McFarlane puso el bocadillo encima de la mesa, entre él y Rochefort, inclinó la taza de café y poco a poco vertió su contenido.

—Pero ¿qué hace este hombre? —dijo Rochefort, vuelto hacia Glinn y con voz aguda —. Ya sabía yo que era un error.

McFarlane levantó la mano.

—Un poco de paciencia, por favor, que estamos preparando el depósito sedimentario.

—Cogió otro bocadillo y lo puso encima del primero. A continuación lo empapó de café—.

Listo. Este bocadillo es el depósito sedimentario: pan, mantequilla de cacahuete, jalea y más pan, todo en capas. Y mi puño… —levantó la mano por encima de la cabeza— es el meteorito.

Lo estampó aparatosamente contra el bocadillo.

—¡Pero hombre! —exclamó Rochefort, sobresaltado y con la camisa manchada de mantequilla de cacahuete. Se levantó quitándose migas de pan mojado de los brazos.

Garza, que estaba sentado al final de la mesa, no salía de su asombro. En cuanto a Glinn, permanecía impasible.

—Ahora examinaremos los restos del bocadillo que han quedado en la mesa —continuó McFarlane con la misma tranquilidad que si estuviera dando clase en la universidad—. Hagan el favor de fijarse en que los componentes se han invertido. Ahora la capa inferior de pan está encima, la mantequilla de cacahuete y la jalea han cambiado de orden, y la capa superior de pan se ha convertido en la inferior. Es lo que hace el meteorito cuando choca con rocas sedimentarias: pulveriza las capas, las invierte y vuelve a depositarlas al revés. —Miró rápidamente a Rochefort—. ¿Alguna otra pregunta o comentario?

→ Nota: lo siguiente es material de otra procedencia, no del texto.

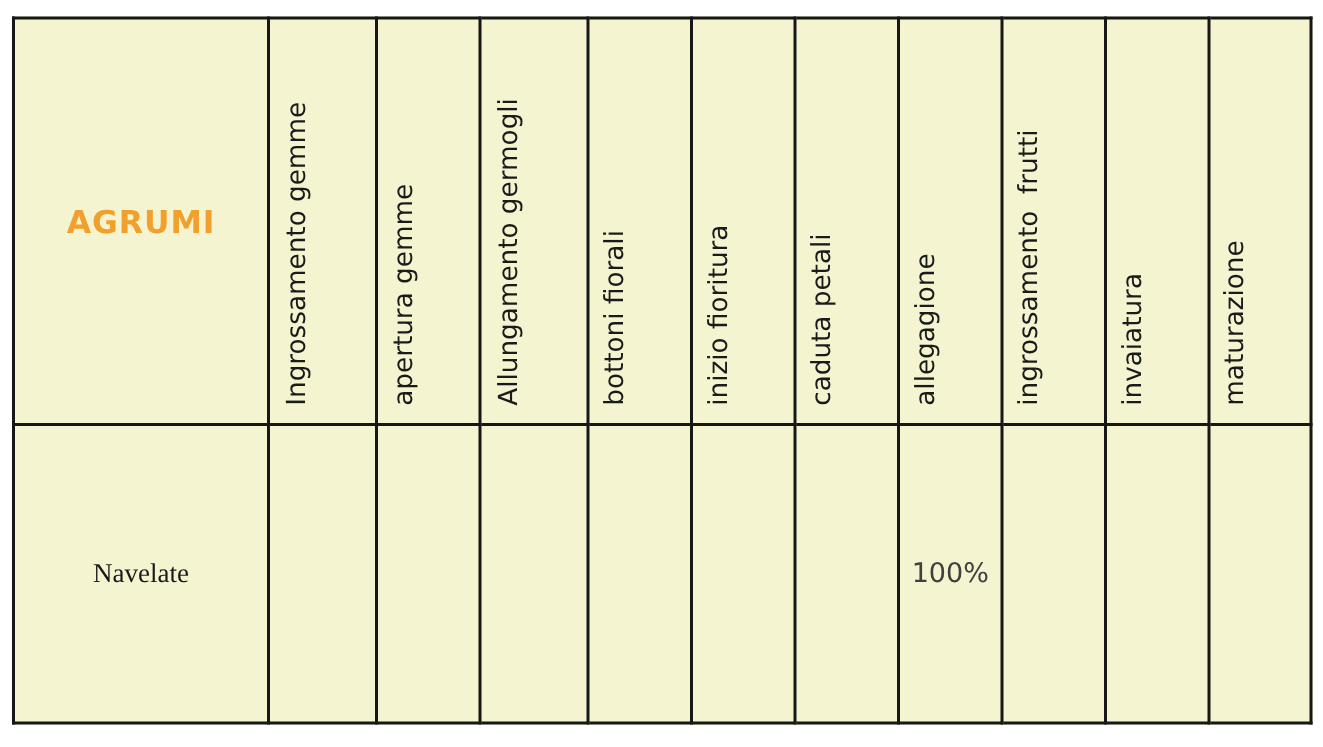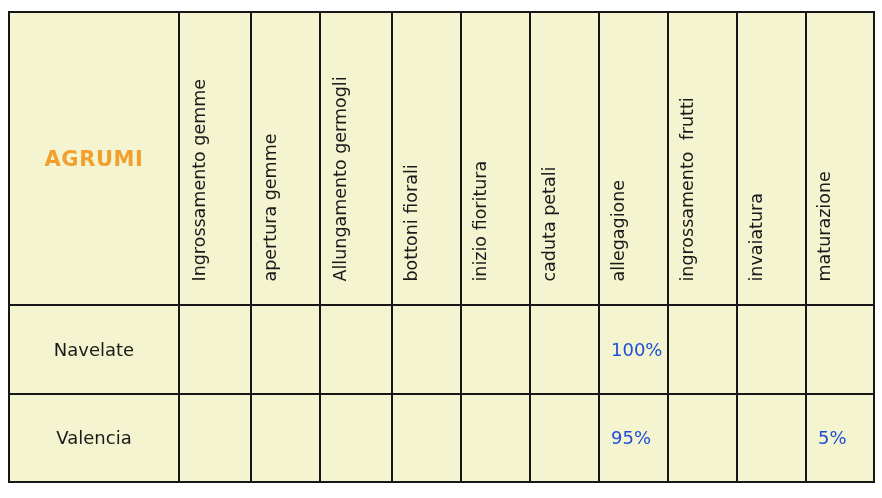"AGRUMI" #phenology-table td, #phenology-table th { padding: 11px -> 0 }
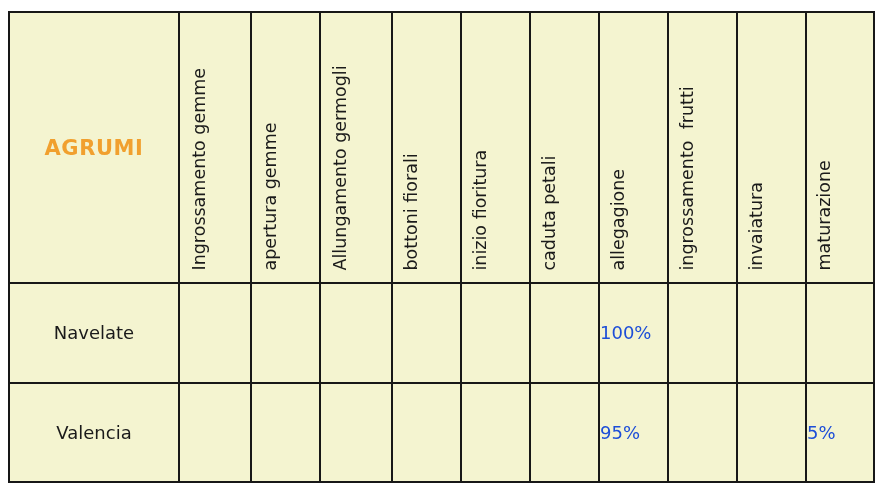"Navelate" .crop-name-cell { font-family: none -> Liberation Serif, serif }
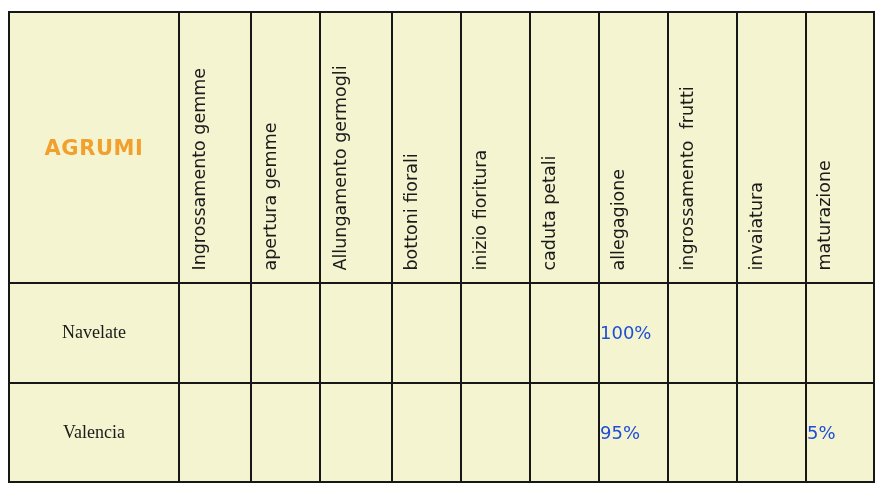"100%" .value-cell { color: #1d4ed8 -> #404040; text-align: none -> center }
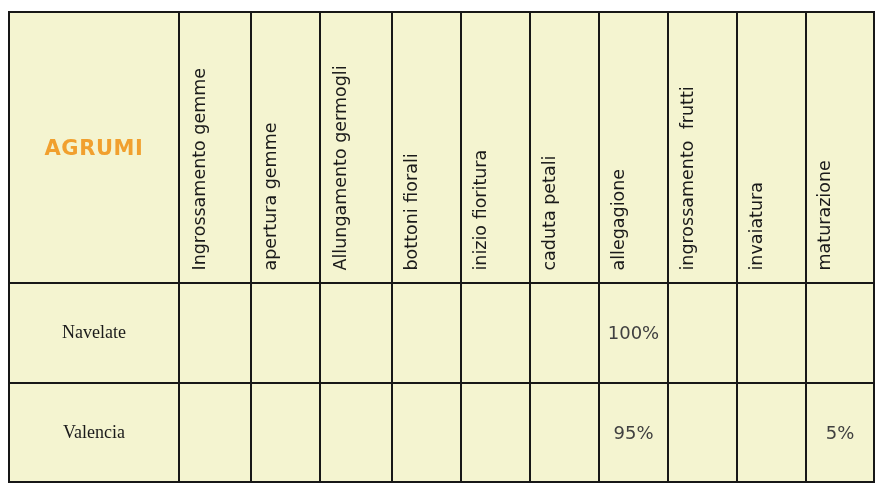"Valencia" tr.data-row { html: <tr> <td>Valencia</td> <td></td> <td></td> <td></td> <td></td> <td></td> <td></td> <td>95%</td> <td></td> <td></td> <td>5%</td> </tr> -> none }
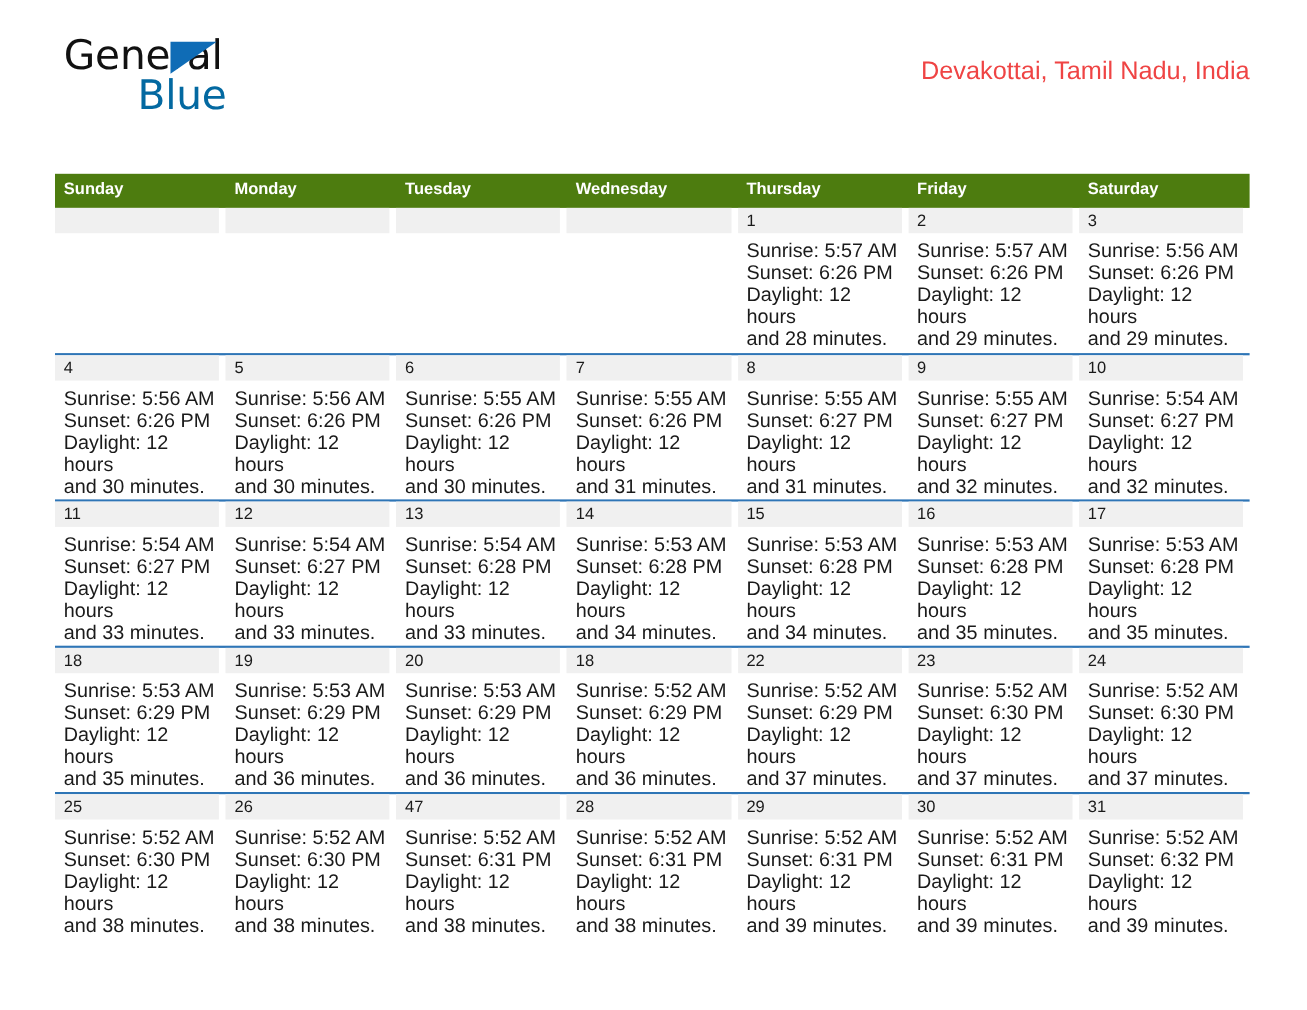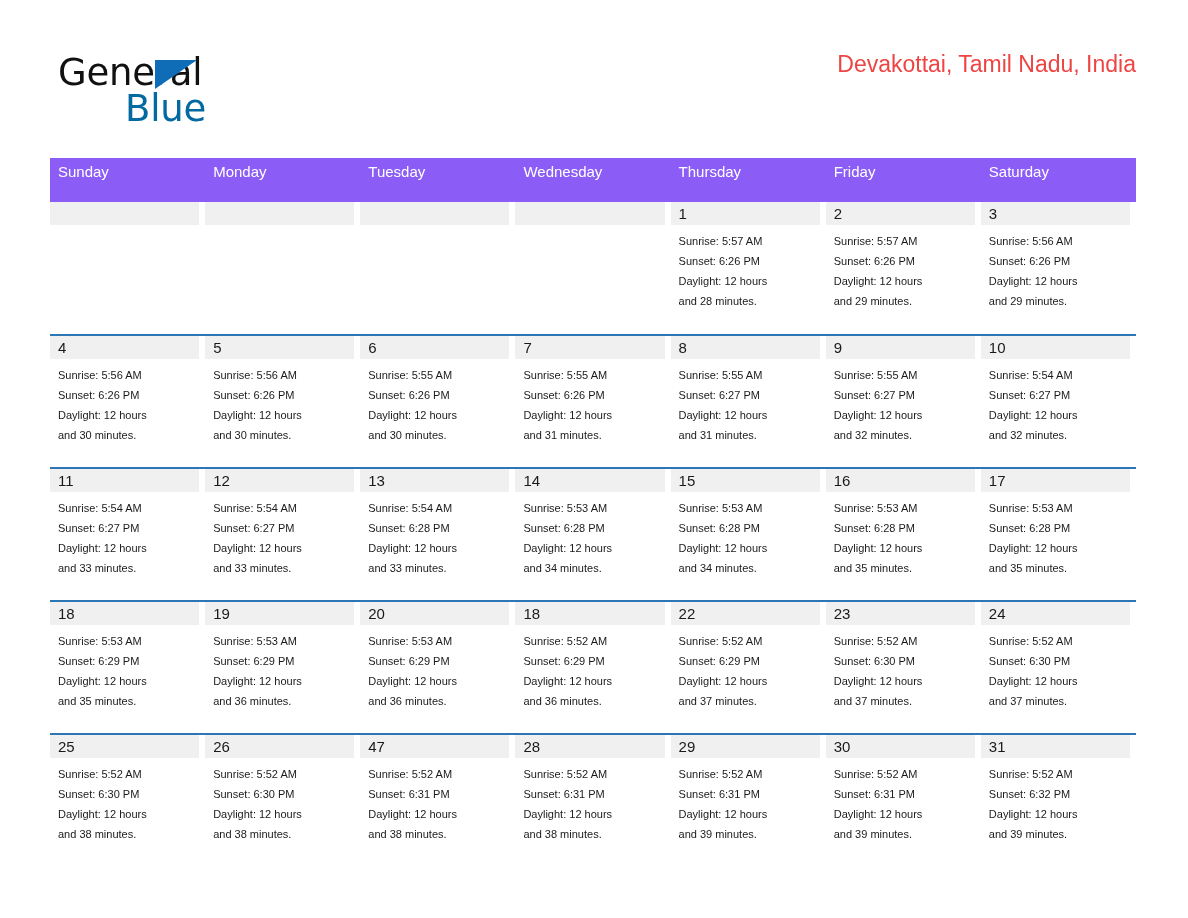"General" .logo { top: 52px -> 30px }
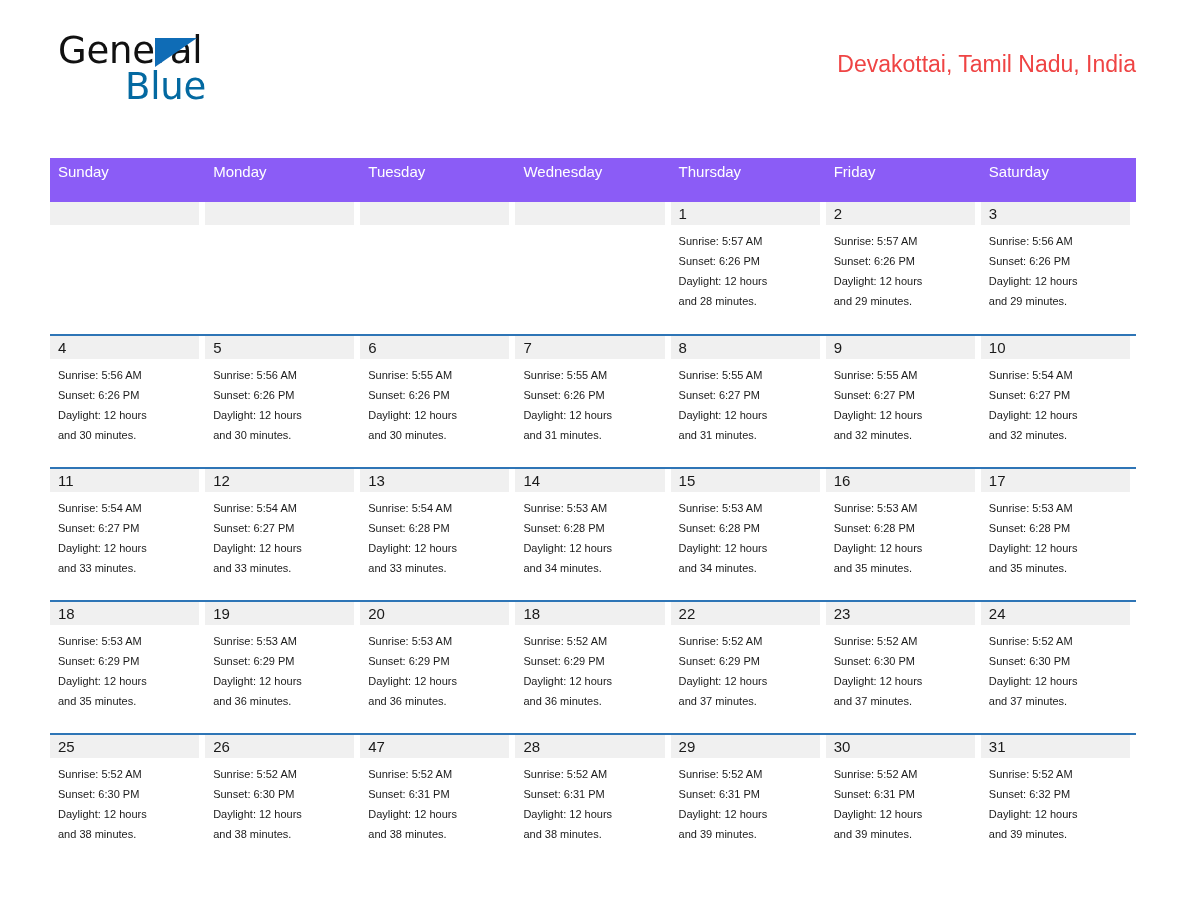"Sunday" .weekday-row { background: #8b5cf6 -> #4d7c0f; font-weight: none -> bold; height: 44px -> 31px }
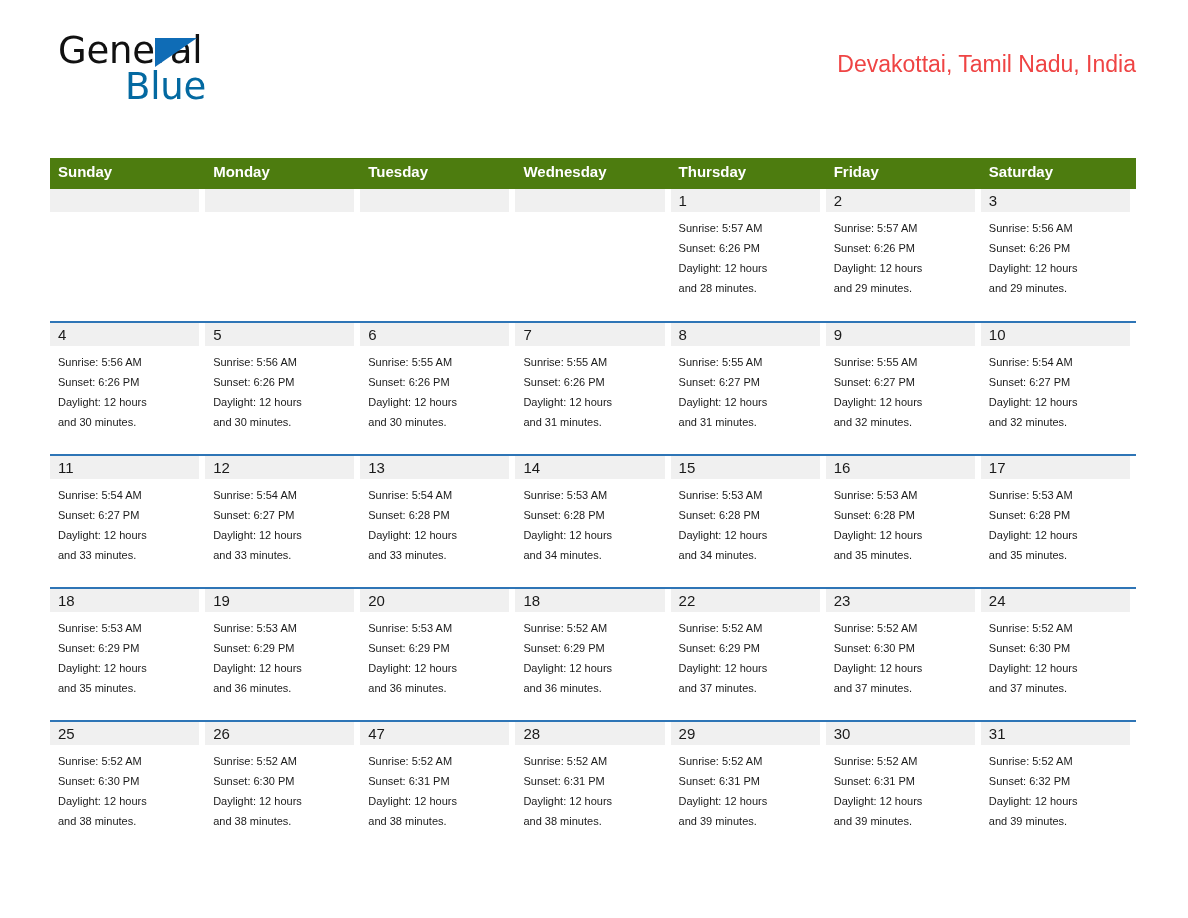"Sunrise: 5:57 AM" .day-info { font-size: 11px -> 18px }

—Esto es indignante —dijo Rochefort, limpiándose las gafas con un pañuelo.

—Por favor, señor Rochefort, siéntese —dijo Glinn, todo calma.

Para sorpresa de McFarlane, Amira prorrumpió en una risa grave y poco escandalosa.

—Felicidades, doctor McFarlane. Ha sido muy entretenido. A nuestras reuniones les conviene un poco de animación. —Se giró hacia Rochefort—. Tendrías que haberme hecho caso y pedir sandwiches. Así te lo habrías ahorrado.

Rochefort volvió a su asiento con mala cara.

—A lo que íbamos —dijo McFarlane, echándose hacia atrás limpiándose la mano con una servilleta—: la inversión de estratos sólo es señal de una cosa: un cráter de impacto muy grande. Sumados todos los indicios, apuntan a la caída de un meteorito. Ahora bien, si tienen alguna explicación mejor tendré mucho gusto en oírla.

Esperó.

—¿Y si es una nave extraterrestre? —intervino Garza, esperanzado.

—Eso ya lo hemos pensado, Manuel —repuso secamente Amira.

—¿Y?

—La navaja de Occam. Nos pareció inverosímil.

Rochefort seguía limpiándose las gafas de mantequilla de cacahuete.

—No sirve de nada hacer conjeturas. ¿Por qué no mandamos a un equipo de exploración para que consiga mejores datos?

McFarlane miró a Glinn, que escuchaba con los ojos entrecerrados.

—El señor Lloyd y yo nos fiamos de los datos de que disponemos; además, el señor Lloyd no quiere llamar más la atención sobre la isla. Y tiene razón.

De repente tomó la palabra Garza.

—Exacto. Y eso nos lleva al segundo problema: el de sacar algo de Chile. Me parece que usted tiene experiencia en esa clase de… digamos que operaciones.